The Guergarate border crossing point at the farthest south of the Moroccan Sahara has been very busy lately.
After the border guards intercepted a Polisario activist with an Algerian passport, a senior Polisario official has reportedly rallied the Kingdom from the same crossing point, according to a Sahrawi e-journal.
According to the “radinews.ma” website, the Polisario official who returned to Morocco is the former president of the Polisario military court, Aba Ould Ahmed Mahmoud. He is reportedly a close relative of Mustapha Selma Ould Sidi Mouloud, the former head of the Polisario military police, who had been deported from the Tindouf camps to Mauritania few years ago. Mustapha Selma Ould Sidi Mouloud is still stranded in Nouakchott, away from his wife and his five children sequestered in the Tindouf camps.
Aba Ould Ahmed Mahmoud was able to cross from Mauritania to Morocco some ten days ago, through the Guergarate border post. He has been helped in his undertaking by a former founding member of the Polisario who rallied Morocco and held several positions at the Interior Ministry, including that of Wali of a Moroccan southern province. The two men are both from the powerful Rguibate-Bouihate tribe.
So far, there is no official comment from Rabat on this new defection in the ranks of the Polisario.

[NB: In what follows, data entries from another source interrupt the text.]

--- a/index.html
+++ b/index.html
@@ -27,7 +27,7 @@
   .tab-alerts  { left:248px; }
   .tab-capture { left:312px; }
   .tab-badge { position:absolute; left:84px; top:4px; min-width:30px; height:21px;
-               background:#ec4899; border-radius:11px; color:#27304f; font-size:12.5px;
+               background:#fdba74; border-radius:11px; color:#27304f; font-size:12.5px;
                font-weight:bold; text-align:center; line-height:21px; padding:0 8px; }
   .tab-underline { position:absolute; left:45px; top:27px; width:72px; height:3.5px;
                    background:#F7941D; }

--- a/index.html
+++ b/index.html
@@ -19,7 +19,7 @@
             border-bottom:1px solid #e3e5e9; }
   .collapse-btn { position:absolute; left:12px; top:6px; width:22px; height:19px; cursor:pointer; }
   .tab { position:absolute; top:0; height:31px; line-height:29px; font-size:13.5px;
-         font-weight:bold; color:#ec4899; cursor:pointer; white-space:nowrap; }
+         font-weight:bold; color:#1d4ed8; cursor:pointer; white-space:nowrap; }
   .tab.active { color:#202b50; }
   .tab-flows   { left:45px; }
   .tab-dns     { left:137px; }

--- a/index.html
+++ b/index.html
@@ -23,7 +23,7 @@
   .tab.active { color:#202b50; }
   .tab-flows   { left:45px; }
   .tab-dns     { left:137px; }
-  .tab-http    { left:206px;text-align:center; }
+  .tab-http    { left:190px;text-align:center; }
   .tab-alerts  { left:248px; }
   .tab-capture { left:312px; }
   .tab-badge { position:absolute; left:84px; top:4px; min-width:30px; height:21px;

As to the Sahrawi activist who was returning from a long sojourn in Tindouf and who had been intercepted by the Moroccan border police at Guergarate separating southern Morocco and northern Mauritania, on June 6, a statement from the General Directorate of National Security (DGSN) said his name is Salaheddine Bassir.
This Polisario activist was wanted by the Moroccan police for armed assembly and premeditated acts of violence against law enforcement gents, acts of sabotage and destruction of public facilities, in the town of Smara in May 2013, said the DGSN statement.
He was eventually neutralized by the border police while he was about to enter Moroccan territory with an Algerian passport.
The passport was not falsified. “It was indeed a genuine Algerian passport that the individual got through the intermediation of the Collective of Sahrawi human rights advocates (CODESA),” according to the statement.